**TASK INSTRUCTIONS**
What is needed is an exact copy of the entries below, with the pictures left out.

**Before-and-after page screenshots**

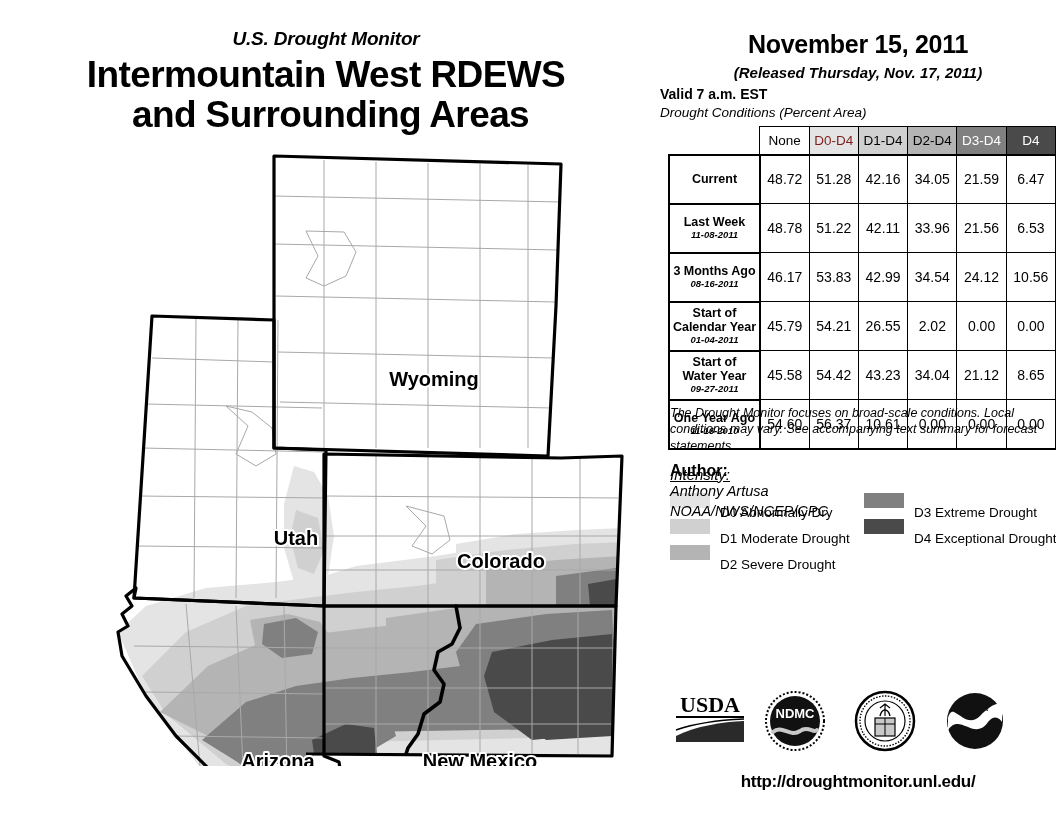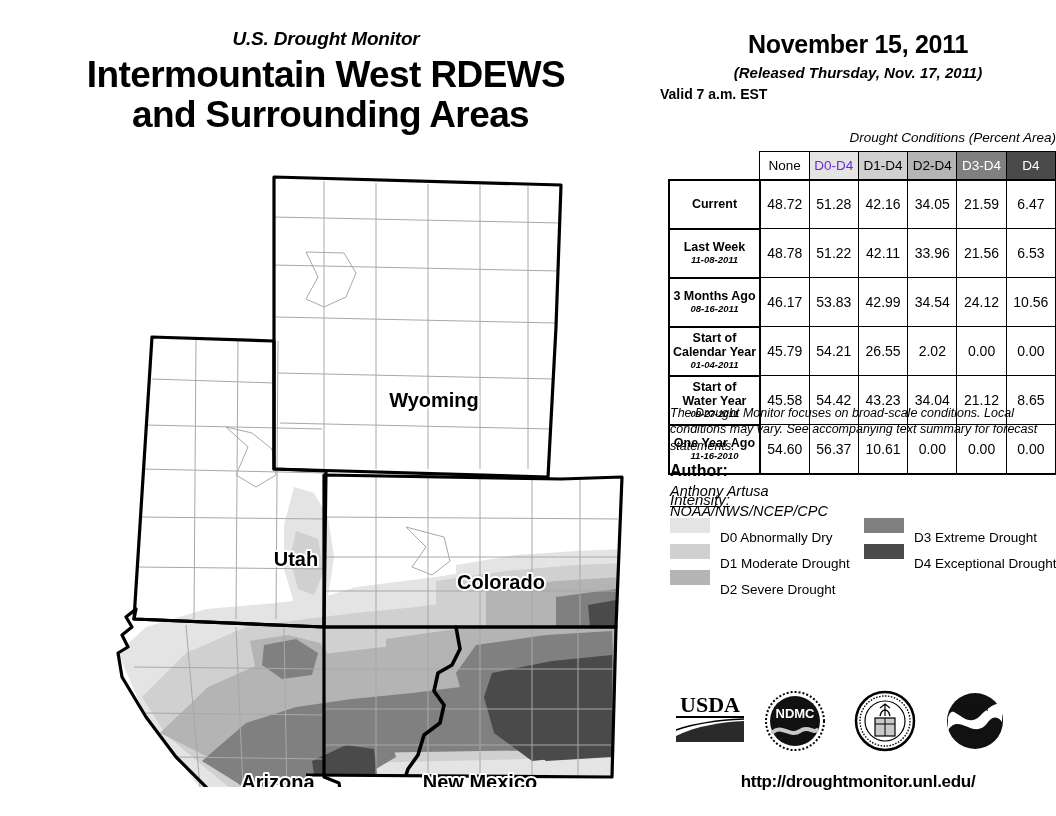--- a/index.html
+++ b/index.html
@@ -41,7 +41,7 @@
   #date-rel  { text-align:center; font-size:15px; font-weight:bold; font-style:italic; margin-top:5px;}
   #date-valid{ text-align:left; font-size:14px; font-weight:bold; margin-top:5px;}
 
-  #table-title { text-align:right; font-size:13.5px; font-style:italic; margin-top:28px; }
+  #table-title { text-align:left; font-size:13.5px; font-style:italic; margin-top:3px; }
 
   
   #dm-table { margin:6px 0 0 8px; border-collapse:collapse; }

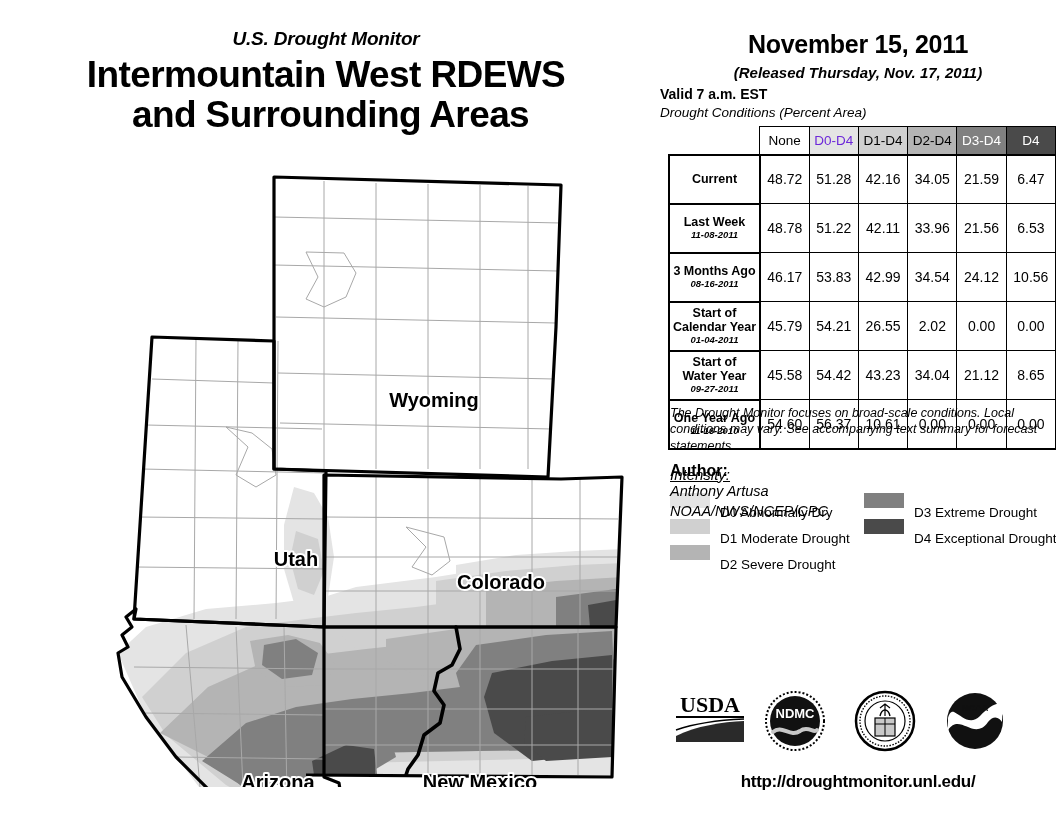--- a/index.html
+++ b/index.html
@@ -261,7 +261,7 @@
         <tr>
           <th class="hdr-spacer"></th>
           <th class="hdr-cell" style="background:#ffffff;color:#000">None</th>
-          <th class="hdr-cell" style="background:#e4e4e4;color:#6d28d9">D0-D4</th>
+          <th class="hdr-cell" style="background:#e4e4e4;color:#7f1d1d">D0-D4</th>
           <th class="hdr-cell" style="background:#d0d0d0;color:#000">D1-D4</th>
           <th class="hdr-cell" style="background:#b4b4b4;color:#000">D2-D4</th>
           <th class="hdr-cell" style="background:#808080;color:#ffffff">D3-D4</th>

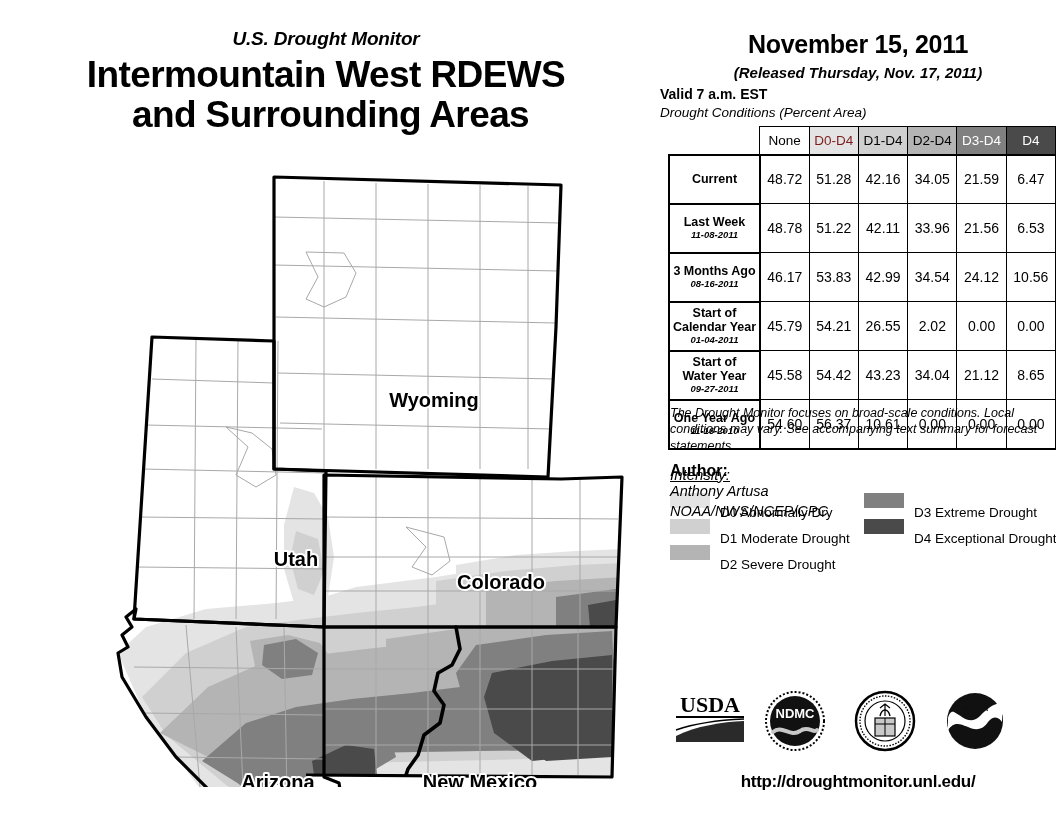--- a/index.html
+++ b/index.html
@@ -25,7 +25,7 @@
   #main-title .l2 { display:block;margin-left:9px; }
 
   
-  #map-wrap { position:absolute; left:56px; top:157px; width:600px; height:630px; }
+  #map-wrap { position:absolute; left:56px; top:136px; width:600px; height:630px; }
   #map-svg { display:block; width:600px; height:630px; }
   .state-label-txt {
     font-family:"Liberation Sans", sans-serif;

**PROBLEM SOLUTION**
--- a/index.html
+++ b/index.html
@@ -41,7 +41,7 @@
   #date-rel  { text-align:center; font-size:15px; font-weight:bold; font-style:italic; margin-top:5px;}
   #date-valid{ text-align:left; font-size:14px; font-weight:bold; margin-top:5px;}
 
-  #table-title { text-align:right; font-size:13.5px; font-style:italic; margin-top:28px; }
+  #table-title { text-align:left; font-size:13.5px; font-style:italic; margin-top:3px; }
 
   
   #dm-table { margin:6px 0 0 8px; border-collapse:collapse; }

--- a/index.html
+++ b/index.html
@@ -261,7 +261,7 @@
         <tr>
           <th class="hdr-spacer"></th>
           <th class="hdr-cell" style="background:#ffffff;color:#000">None</th>
-          <th class="hdr-cell" style="background:#e4e4e4;color:#6d28d9">D0-D4</th>
+          <th class="hdr-cell" style="background:#e4e4e4;color:#7f1d1d">D0-D4</th>
           <th class="hdr-cell" style="background:#d0d0d0;color:#000">D1-D4</th>
           <th class="hdr-cell" style="background:#b4b4b4;color:#000">D2-D4</th>
           <th class="hdr-cell" style="background:#808080;color:#ffffff">D3-D4</th>

--- a/index.html
+++ b/index.html
@@ -25,7 +25,7 @@
   #main-title .l2 { display:block;margin-left:9px; }
 
   
-  #map-wrap { position:absolute; left:56px; top:157px; width:600px; height:630px; }
+  #map-wrap { position:absolute; left:56px; top:136px; width:600px; height:630px; }
   #map-svg { display:block; width:600px; height:630px; }
   .state-label-txt {
     font-family:"Liberation Sans", sans-serif;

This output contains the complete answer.